(Supplied records begins)

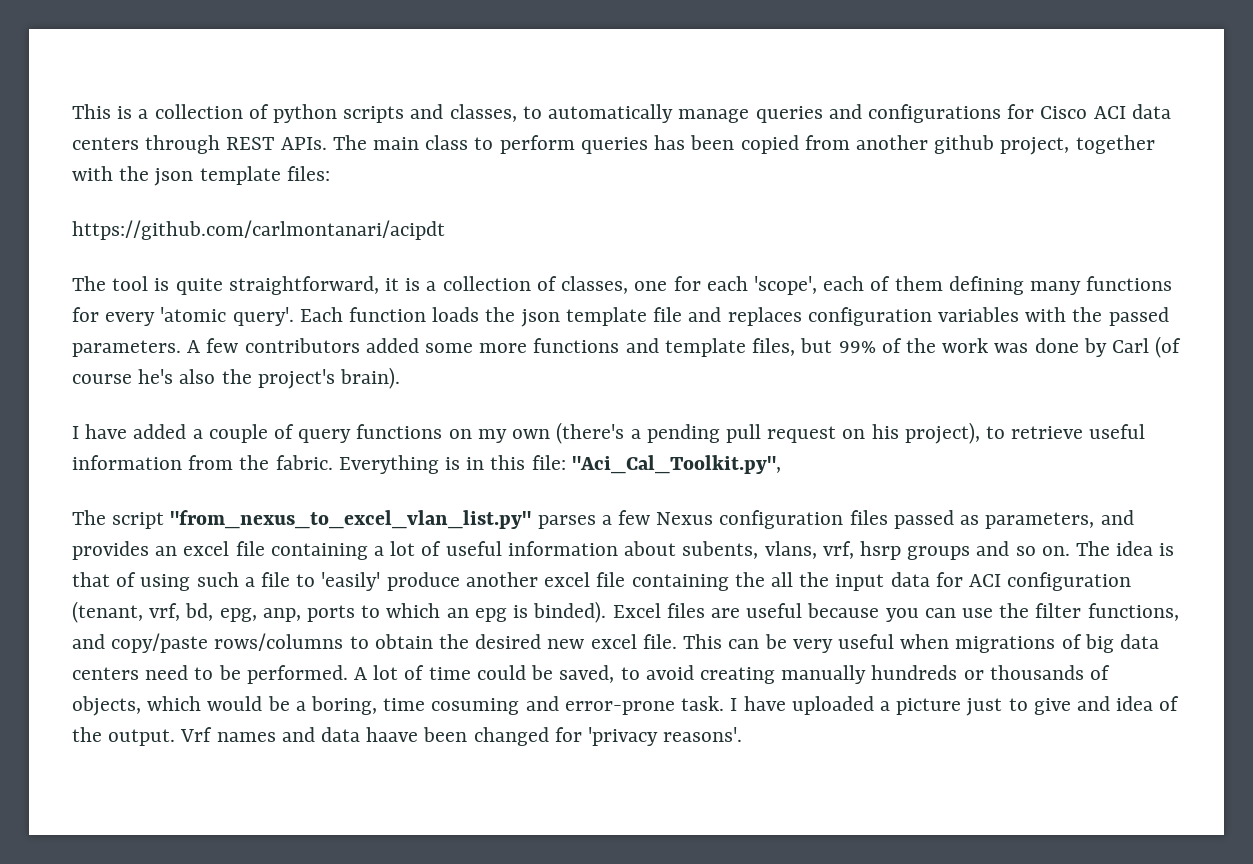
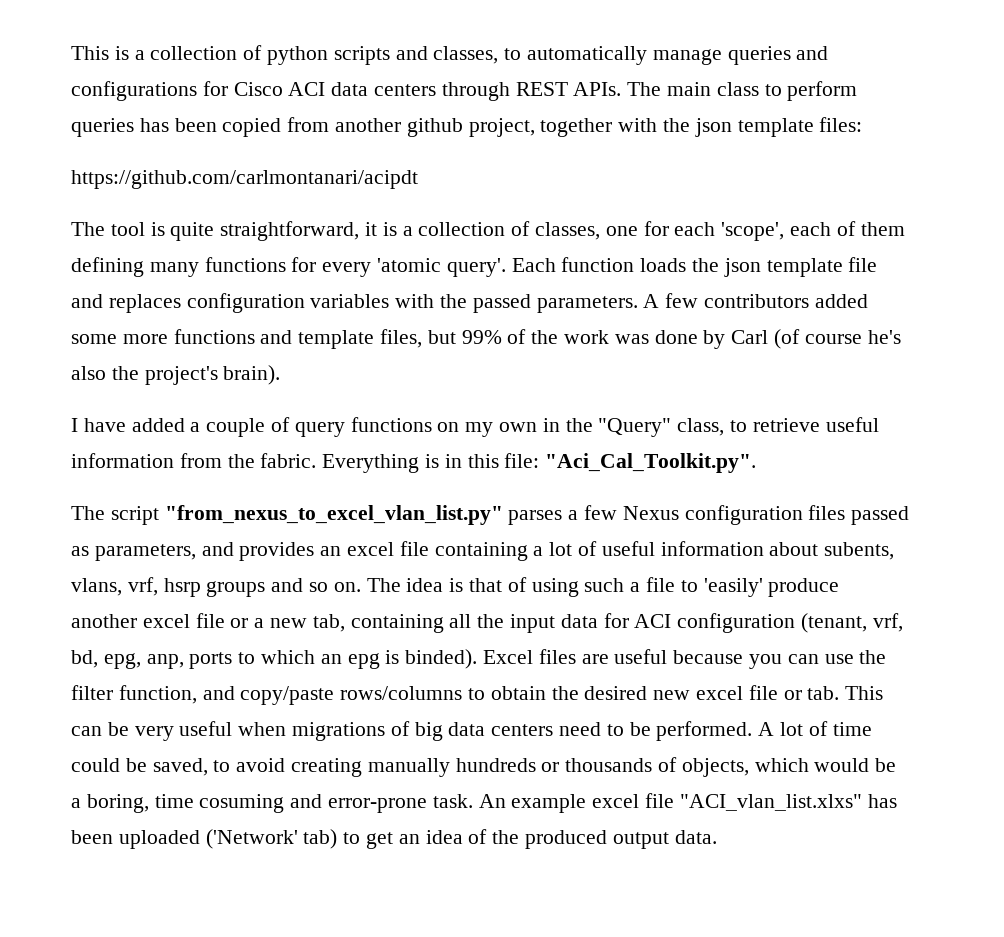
[556,422,980,444] (there's a pending pull request on his project), -> [542,418,725,437] in the "Query" class,
[571,455,781,474] "Aci_Cal_Toolkit.py", -> [545,453,757,473] "Aci_Cal_Toolkit.py".
[631,572,765,591] containing the -> [230,614,444,633] or a new tab, containing
[1087,603,1179,621] functions, -> [118,685,197,704] function,
[642,634,677,649] file. -> [748,685,840,700] file or tab.
[730,696,1180,716] [72,727,743,746] I have uploaded a picture just to give and idea of the output. Vrf names and data haave been changed for 'privacy reasons'. -> [478,793,897,813] [71,829,717,849] An example excel file "ACI_vlan_list.xlxs" has been uploaded ('Network' tab) to get an idea of the produced output data.

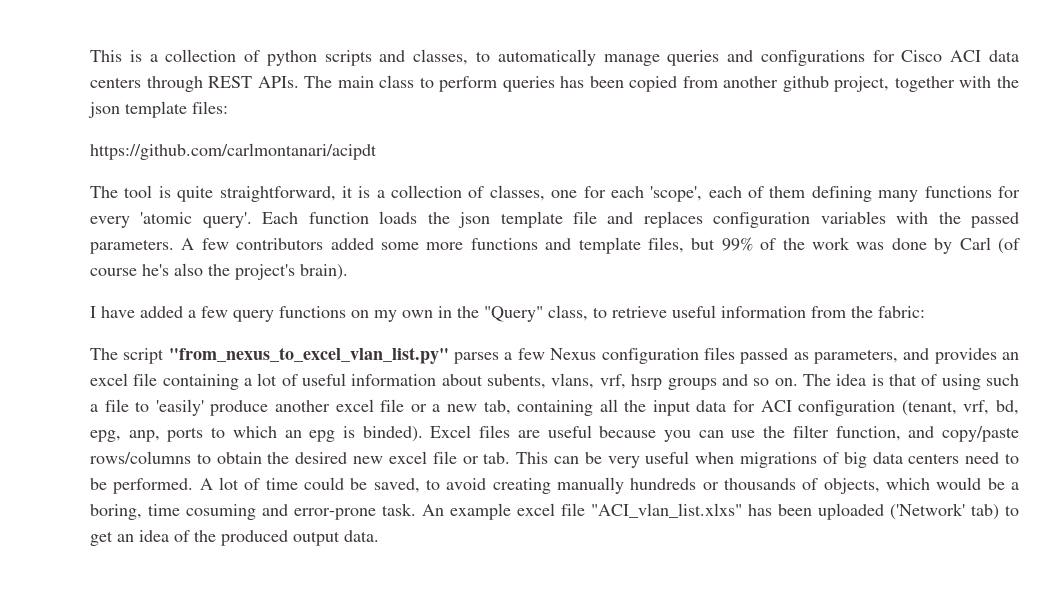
[206,417,291,437] couple of -> [201,306,228,318] few
[260,453,757,473] fabric. Everything is in this file: "Aci_Cal_Toolkit.py". -> [878,306,925,318] fabric:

(Supplied records ends)

Action item:
Search the lines above for the string "file" and copy each line that has it.

Result of the exercise:
[642,634,677,649] file. -> [748,685,840,700] file or tab.
[730,696,1180,716] [72,727,743,746] I have uploaded a picture just to give and idea of the output. Vrf names and data haave been changed for 'privacy reasons'. -> [478,793,897,813] [71,829,717,849] An example excel file "ACI_vlan_list.xlxs" has been uploaded ('Network' tab) to get an idea of the produced output data.
[260,453,757,473] fabric. Everything is in this file: "Aci_Cal_Toolkit.py". -> [878,306,925,318] fabric:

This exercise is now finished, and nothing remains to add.